ASSIGNMENT => Find the lines in these entries that include the word "files" and state how many there are, with no other words.

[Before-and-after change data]
■ ■ ■ ■ ■

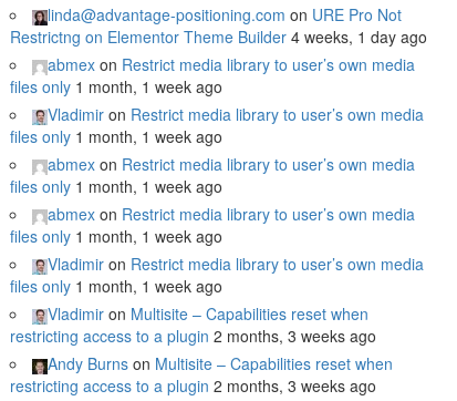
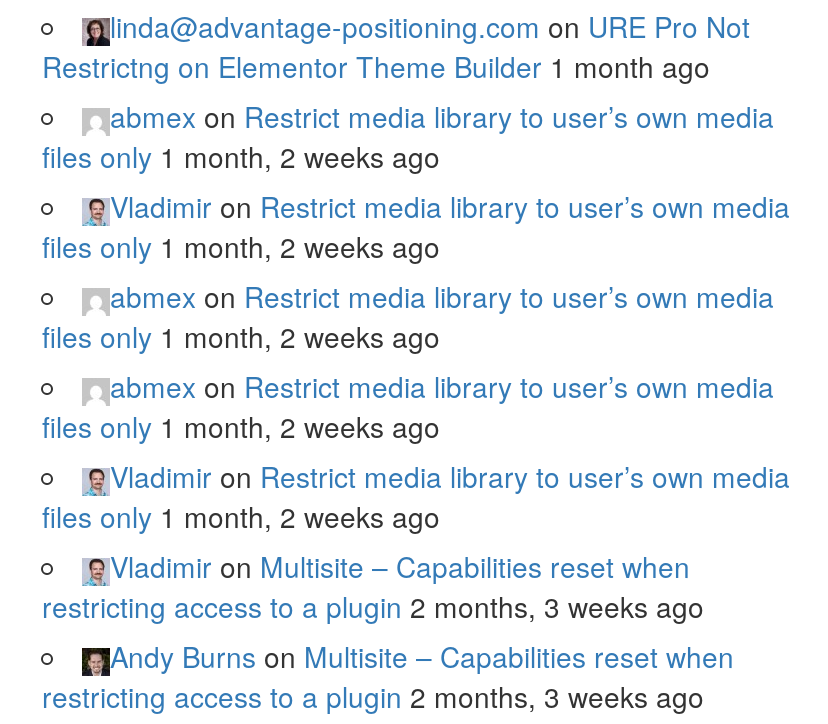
[10,26,427,48] Restrictng on Elementor Theme Builder 4 weeks, 1 day ago -> [42,47,710,87] Restrictng on Elementor Theme Builder 1 month ago
[10,76,222,98] files only 1 month, 1 week ago -> [42,137,440,177] files only 1 month, 2 weeks ago
[10,126,222,148] files only 1 month, 1 week ago -> [42,227,440,267] files only 1 month, 2 weeks ago
[10,175,222,198] files only 1 month, 1 week ago -> [42,317,440,357] files only 1 month, 2 weeks ago
[10,225,222,247] files only 1 month, 1 week ago -> [42,407,440,447] files only 1 month, 2 weeks ago
[10,275,222,297] files only 1 month, 1 week ago -> [42,497,440,537] files only 1 month, 2 weeks ago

■ ■ ■ ■ ■

RESPONSE => 5